An East Meadow man who is a member of the Sikh religion has
filed a $60-million civil rights suit charging that he was twice barred from
boarding flights at Long Island MacArthur Airport last year because his
religion forbade his removing his turban for security checks.
Tejindar Singh Kahlon, 65, filed the suit yesterday in U.S. District Court in
Central Islip against the Town of Islip, which operates the airport; Southwest
Airlines; and security firm International Total Services. The suit says
officials refused to search him with a metal detector or by touching his turban
while it was on his head.
Sikhs consider removing their turban in public the equivalent of going naked,
and the U.S. Department of Transportation said requiring Kahlon to do so was a
violation of federal anti-discrimination statutes, according to Kahlon's
attorney, Thomas Liotti of Garden City.
Kahlon, an attorney who is a hearing officer at Nassau County Family Court, was
planning to take a Southwest flight to attend the wedding of a friend's
daughter last Oct. 25 when he was asked to step off a line of passengers for
the turban search, Liotti said. The flight was six weeks after the World Trade
Center attack.
A Southwest manager told Kahlon that if he returned the next day he could get a
flight and would not have to remove his turban, Liotti said. But when Kahlon
returned, the manager said an Islip security official insisted he had to remove
his turban. Kahlon was unable to attend the wedding, the lawsuit says.
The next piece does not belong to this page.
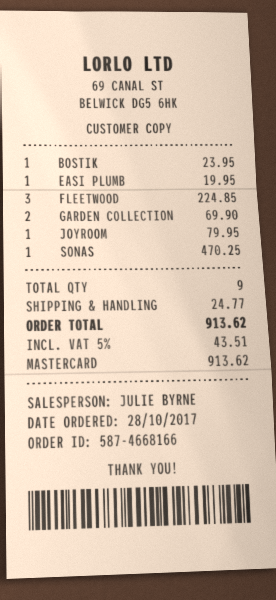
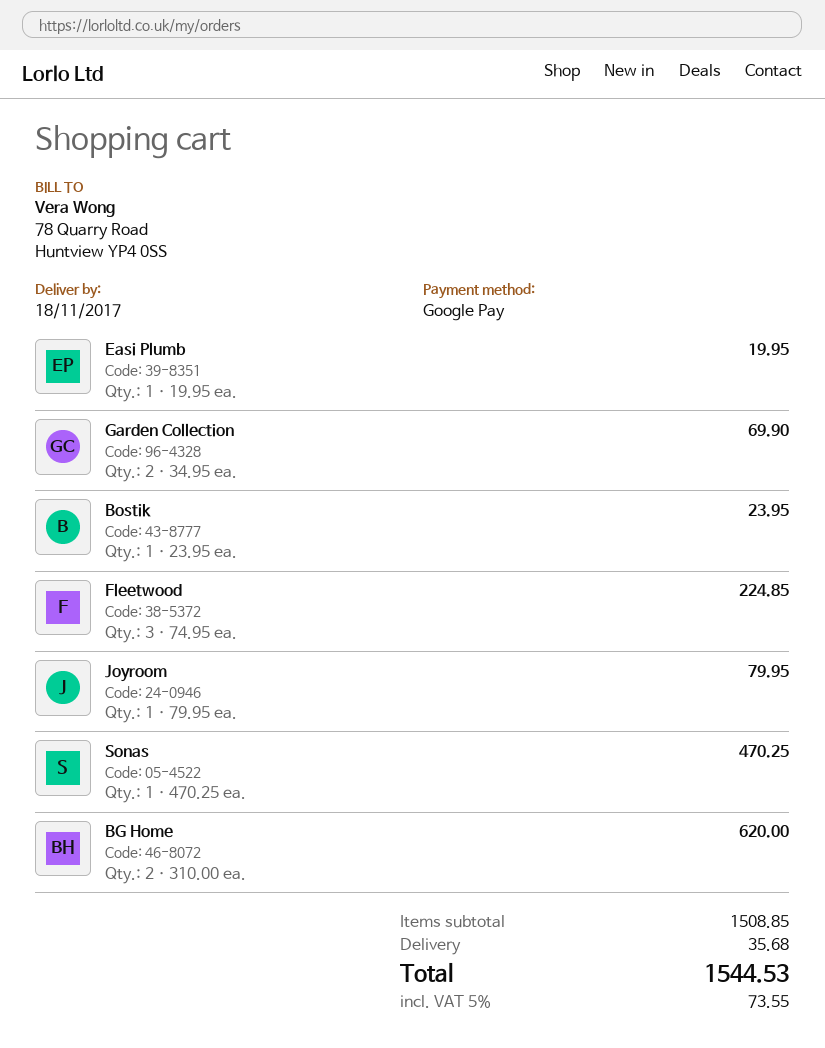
payment method: Mastercard -> Google Pay
BG Home: none -> 2 for 620.00
shipping: 24.77 -> 35.68
tax: 5% = 43.51 -> 5% = 73.55
total: 913.62 -> 1544.53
Kahlon, who was born in Pakistan, has been a U.S. citizen for about 30 years,
Liotti said.
"I have known Ted Kahlon for twenty years," Liotti said. "He is
a first class gentleman, citizen, attorney and judge [who is] devout in his
religious beliefs ...It was a flagrant denial of his civil rights, a
humiliating and thoroughly embarrassing occurrence for which he is entitled to
substantial recompense."
Islip spokesman Michele Remsen said the town does not comment on lawsuits.
Southwest's Christine Turneabe-Connelly declined to comment because they hadn't
seen the suit. The security firm could not be reached.